**Work order:** Of all the lines in the entries below, give again exactly those starting at the line containing "subtotal: 5961.65 -> 4663.95" and ending at the line containing "Bottoni fissaggio foglio", both ends included, and no others.

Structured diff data
== Segment start ==

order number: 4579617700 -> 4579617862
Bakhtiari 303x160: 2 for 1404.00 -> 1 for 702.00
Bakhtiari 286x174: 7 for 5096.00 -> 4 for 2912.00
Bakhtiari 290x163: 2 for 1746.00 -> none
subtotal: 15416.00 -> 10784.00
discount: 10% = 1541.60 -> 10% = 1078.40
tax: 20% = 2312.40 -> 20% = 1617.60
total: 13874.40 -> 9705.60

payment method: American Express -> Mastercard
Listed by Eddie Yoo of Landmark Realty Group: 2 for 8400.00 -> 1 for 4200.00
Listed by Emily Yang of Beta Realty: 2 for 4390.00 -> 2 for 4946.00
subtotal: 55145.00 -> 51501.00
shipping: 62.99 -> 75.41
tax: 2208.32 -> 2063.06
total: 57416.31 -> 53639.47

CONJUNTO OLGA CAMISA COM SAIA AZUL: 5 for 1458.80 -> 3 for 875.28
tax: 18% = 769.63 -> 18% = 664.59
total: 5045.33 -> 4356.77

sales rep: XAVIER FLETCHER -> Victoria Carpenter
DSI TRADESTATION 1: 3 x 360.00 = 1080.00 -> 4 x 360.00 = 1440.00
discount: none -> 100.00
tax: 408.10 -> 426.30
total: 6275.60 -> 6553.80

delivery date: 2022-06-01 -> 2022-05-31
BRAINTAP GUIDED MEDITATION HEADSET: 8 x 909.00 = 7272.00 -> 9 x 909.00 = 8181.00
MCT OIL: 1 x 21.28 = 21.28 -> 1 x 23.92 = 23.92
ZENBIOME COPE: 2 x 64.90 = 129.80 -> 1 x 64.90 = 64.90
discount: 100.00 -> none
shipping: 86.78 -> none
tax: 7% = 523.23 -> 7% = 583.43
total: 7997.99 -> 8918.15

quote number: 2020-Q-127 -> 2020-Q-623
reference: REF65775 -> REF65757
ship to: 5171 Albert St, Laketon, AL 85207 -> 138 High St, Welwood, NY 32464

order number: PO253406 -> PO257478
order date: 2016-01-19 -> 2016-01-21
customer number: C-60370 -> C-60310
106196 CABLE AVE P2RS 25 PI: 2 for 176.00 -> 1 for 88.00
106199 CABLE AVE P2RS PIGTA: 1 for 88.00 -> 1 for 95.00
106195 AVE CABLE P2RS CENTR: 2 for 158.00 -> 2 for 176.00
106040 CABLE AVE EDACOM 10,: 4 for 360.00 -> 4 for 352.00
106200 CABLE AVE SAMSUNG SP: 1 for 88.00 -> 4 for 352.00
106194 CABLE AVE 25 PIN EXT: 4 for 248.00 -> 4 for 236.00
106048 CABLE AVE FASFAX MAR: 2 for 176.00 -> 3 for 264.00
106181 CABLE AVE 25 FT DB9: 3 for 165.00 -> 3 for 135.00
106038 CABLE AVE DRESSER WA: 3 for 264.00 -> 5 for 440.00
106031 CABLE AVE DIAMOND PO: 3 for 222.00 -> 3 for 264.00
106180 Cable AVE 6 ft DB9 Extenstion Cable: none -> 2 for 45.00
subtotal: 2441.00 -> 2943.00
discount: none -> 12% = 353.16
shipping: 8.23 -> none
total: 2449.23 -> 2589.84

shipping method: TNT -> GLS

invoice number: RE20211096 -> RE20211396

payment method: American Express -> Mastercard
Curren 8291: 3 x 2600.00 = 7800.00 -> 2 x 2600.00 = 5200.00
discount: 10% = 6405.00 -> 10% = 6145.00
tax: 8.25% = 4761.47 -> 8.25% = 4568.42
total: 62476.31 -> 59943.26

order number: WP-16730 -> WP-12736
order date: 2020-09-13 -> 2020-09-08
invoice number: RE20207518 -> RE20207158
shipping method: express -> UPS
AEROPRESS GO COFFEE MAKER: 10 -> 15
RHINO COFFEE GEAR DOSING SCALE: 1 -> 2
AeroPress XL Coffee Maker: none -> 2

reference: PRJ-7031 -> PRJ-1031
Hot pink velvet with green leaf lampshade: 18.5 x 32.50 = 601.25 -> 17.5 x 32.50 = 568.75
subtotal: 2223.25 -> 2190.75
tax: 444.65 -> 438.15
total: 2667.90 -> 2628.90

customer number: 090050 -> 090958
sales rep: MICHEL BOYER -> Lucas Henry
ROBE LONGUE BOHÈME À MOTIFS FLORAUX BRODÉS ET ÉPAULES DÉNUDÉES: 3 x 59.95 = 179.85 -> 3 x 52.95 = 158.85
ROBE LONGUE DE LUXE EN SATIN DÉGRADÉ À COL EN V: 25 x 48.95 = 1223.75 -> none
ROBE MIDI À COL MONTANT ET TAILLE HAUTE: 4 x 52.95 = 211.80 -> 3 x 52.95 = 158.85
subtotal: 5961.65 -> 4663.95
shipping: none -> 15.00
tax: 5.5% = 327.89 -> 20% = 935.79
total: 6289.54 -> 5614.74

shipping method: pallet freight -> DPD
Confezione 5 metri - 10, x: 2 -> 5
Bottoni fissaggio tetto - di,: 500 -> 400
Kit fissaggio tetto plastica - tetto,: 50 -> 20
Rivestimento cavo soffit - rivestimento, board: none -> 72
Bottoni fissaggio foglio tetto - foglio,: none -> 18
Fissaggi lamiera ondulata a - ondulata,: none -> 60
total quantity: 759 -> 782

== Segment end ==

**Reply:**
subtotal: 5961.65 -> 4663.95
shipping: none -> 15.00
tax: 5.5% = 327.89 -> 20% = 935.79
total: 6289.54 -> 5614.74

shipping method: pallet freight -> DPD
Confezione 5 metri - 10, x: 2 -> 5
Bottoni fissaggio tetto - di,: 500 -> 400
Kit fissaggio tetto plastica - tetto,: 50 -> 20
Rivestimento cavo soffit - rivestimento, board: none -> 72
Bottoni fissaggio foglio tetto - foglio,: none -> 18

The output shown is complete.